* INSTRUCTIONS TO FOLLOW: Print the whole listing below exactly, skipping every picture.

▶

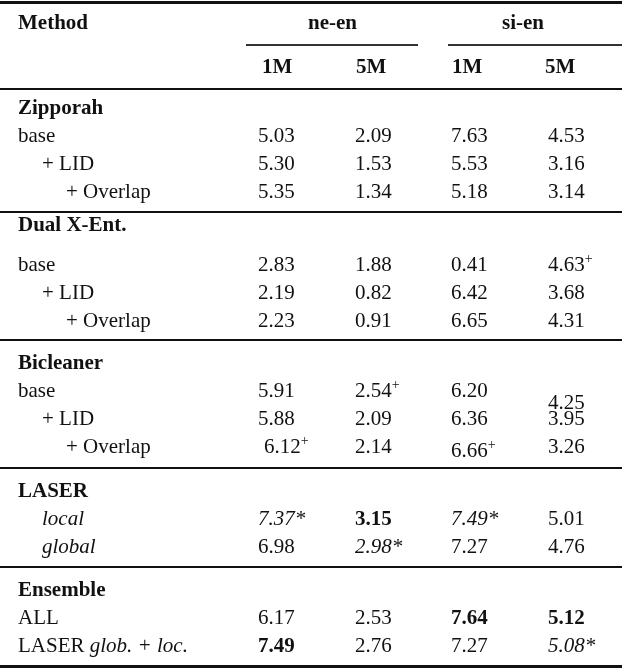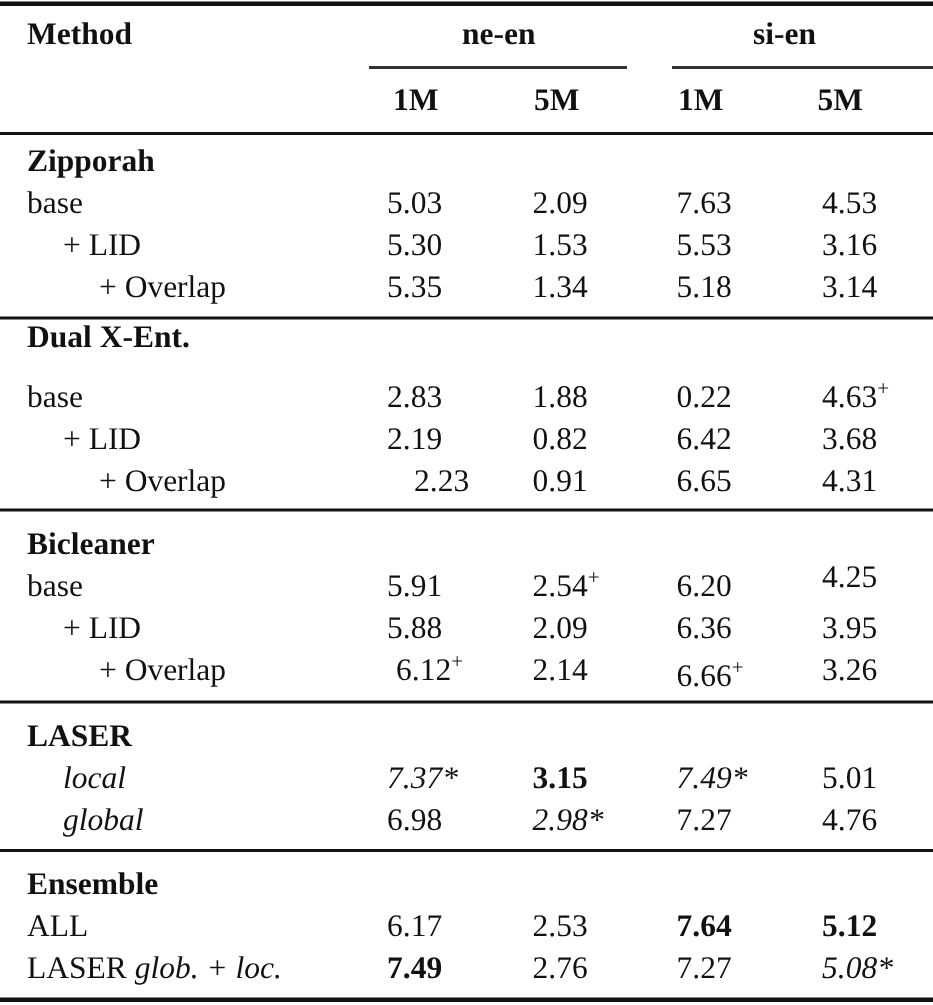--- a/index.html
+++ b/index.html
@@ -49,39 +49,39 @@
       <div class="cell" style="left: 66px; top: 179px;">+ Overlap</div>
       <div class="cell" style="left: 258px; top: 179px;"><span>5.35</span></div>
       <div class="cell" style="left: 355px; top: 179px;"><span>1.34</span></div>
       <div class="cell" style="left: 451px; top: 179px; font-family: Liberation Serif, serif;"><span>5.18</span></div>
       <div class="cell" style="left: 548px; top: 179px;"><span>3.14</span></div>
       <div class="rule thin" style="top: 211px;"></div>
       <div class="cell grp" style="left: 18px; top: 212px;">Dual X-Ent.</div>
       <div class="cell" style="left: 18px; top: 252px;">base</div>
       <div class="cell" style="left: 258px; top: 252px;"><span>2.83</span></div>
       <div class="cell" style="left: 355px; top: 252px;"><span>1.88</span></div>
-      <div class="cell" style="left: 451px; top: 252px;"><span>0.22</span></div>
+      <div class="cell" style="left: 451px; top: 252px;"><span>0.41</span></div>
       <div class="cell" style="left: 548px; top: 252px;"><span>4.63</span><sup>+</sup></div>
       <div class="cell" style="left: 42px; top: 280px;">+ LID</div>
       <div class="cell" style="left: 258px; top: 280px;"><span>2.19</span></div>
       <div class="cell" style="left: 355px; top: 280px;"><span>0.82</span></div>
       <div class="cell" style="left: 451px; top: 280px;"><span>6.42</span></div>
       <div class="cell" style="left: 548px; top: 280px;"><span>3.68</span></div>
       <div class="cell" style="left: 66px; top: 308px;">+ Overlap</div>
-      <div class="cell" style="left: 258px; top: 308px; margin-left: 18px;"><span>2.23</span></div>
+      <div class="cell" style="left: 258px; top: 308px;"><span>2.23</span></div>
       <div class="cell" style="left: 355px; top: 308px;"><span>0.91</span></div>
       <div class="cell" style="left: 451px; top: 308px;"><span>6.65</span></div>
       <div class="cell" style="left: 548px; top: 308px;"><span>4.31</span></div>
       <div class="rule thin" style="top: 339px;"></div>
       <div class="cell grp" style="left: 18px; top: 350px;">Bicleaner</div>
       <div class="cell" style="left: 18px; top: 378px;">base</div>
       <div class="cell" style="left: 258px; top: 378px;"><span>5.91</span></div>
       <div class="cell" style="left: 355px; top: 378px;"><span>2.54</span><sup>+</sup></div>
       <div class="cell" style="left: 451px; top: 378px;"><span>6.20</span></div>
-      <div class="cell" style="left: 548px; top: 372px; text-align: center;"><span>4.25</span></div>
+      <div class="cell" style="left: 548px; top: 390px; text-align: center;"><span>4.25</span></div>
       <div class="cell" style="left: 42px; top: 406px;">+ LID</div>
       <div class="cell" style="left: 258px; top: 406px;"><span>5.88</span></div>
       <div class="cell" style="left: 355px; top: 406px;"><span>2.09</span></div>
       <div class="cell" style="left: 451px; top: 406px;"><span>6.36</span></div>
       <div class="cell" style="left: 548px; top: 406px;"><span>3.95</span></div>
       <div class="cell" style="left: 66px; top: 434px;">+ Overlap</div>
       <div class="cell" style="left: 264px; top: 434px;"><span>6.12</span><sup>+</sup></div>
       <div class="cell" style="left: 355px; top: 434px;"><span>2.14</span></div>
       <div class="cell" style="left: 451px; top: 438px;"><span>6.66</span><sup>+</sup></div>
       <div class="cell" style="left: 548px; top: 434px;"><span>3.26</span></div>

◀

* TASK ANSWER:
--- a/index.html
+++ b/index.html
@@ -49,39 +49,39 @@
       <div class="cell" style="left: 66px; top: 179px;">+ Overlap</div>
       <div class="cell" style="left: 258px; top: 179px;"><span>5.35</span></div>
       <div class="cell" style="left: 355px; top: 179px;"><span>1.34</span></div>
       <div class="cell" style="left: 451px; top: 179px; font-family: Liberation Serif, serif;"><span>5.18</span></div>
       <div class="cell" style="left: 548px; top: 179px;"><span>3.14</span></div>
       <div class="rule thin" style="top: 211px;"></div>
       <div class="cell grp" style="left: 18px; top: 212px;">Dual X-Ent.</div>
       <div class="cell" style="left: 18px; top: 252px;">base</div>
       <div class="cell" style="left: 258px; top: 252px;"><span>2.83</span></div>
       <div class="cell" style="left: 355px; top: 252px;"><span>1.88</span></div>
-      <div class="cell" style="left: 451px; top: 252px;"><span>0.22</span></div>
+      <div class="cell" style="left: 451px; top: 252px;"><span>0.41</span></div>
       <div class="cell" style="left: 548px; top: 252px;"><span>4.63</span><sup>+</sup></div>
       <div class="cell" style="left: 42px; top: 280px;">+ LID</div>
       <div class="cell" style="left: 258px; top: 280px;"><span>2.19</span></div>
       <div class="cell" style="left: 355px; top: 280px;"><span>0.82</span></div>
       <div class="cell" style="left: 451px; top: 280px;"><span>6.42</span></div>
       <div class="cell" style="left: 548px; top: 280px;"><span>3.68</span></div>
       <div class="cell" style="left: 66px; top: 308px;">+ Overlap</div>
-      <div class="cell" style="left: 258px; top: 308px; margin-left: 18px;"><span>2.23</span></div>
+      <div class="cell" style="left: 258px; top: 308px;"><span>2.23</span></div>
       <div class="cell" style="left: 355px; top: 308px;"><span>0.91</span></div>
       <div class="cell" style="left: 451px; top: 308px;"><span>6.65</span></div>
       <div class="cell" style="left: 548px; top: 308px;"><span>4.31</span></div>
       <div class="rule thin" style="top: 339px;"></div>
       <div class="cell grp" style="left: 18px; top: 350px;">Bicleaner</div>
       <div class="cell" style="left: 18px; top: 378px;">base</div>
       <div class="cell" style="left: 258px; top: 378px;"><span>5.91</span></div>
       <div class="cell" style="left: 355px; top: 378px;"><span>2.54</span><sup>+</sup></div>
       <div class="cell" style="left: 451px; top: 378px;"><span>6.20</span></div>
-      <div class="cell" style="left: 548px; top: 372px; text-align: center;"><span>4.25</span></div>
+      <div class="cell" style="left: 548px; top: 390px; text-align: center;"><span>4.25</span></div>
       <div class="cell" style="left: 42px; top: 406px;">+ LID</div>
       <div class="cell" style="left: 258px; top: 406px;"><span>5.88</span></div>
       <div class="cell" style="left: 355px; top: 406px;"><span>2.09</span></div>
       <div class="cell" style="left: 451px; top: 406px;"><span>6.36</span></div>
       <div class="cell" style="left: 548px; top: 406px;"><span>3.95</span></div>
       <div class="cell" style="left: 66px; top: 434px;">+ Overlap</div>
       <div class="cell" style="left: 264px; top: 434px;"><span>6.12</span><sup>+</sup></div>
       <div class="cell" style="left: 355px; top: 434px;"><span>2.14</span></div>
       <div class="cell" style="left: 451px; top: 438px;"><span>6.66</span><sup>+</sup></div>
       <div class="cell" style="left: 548px; top: 434px;"><span>3.26</span></div>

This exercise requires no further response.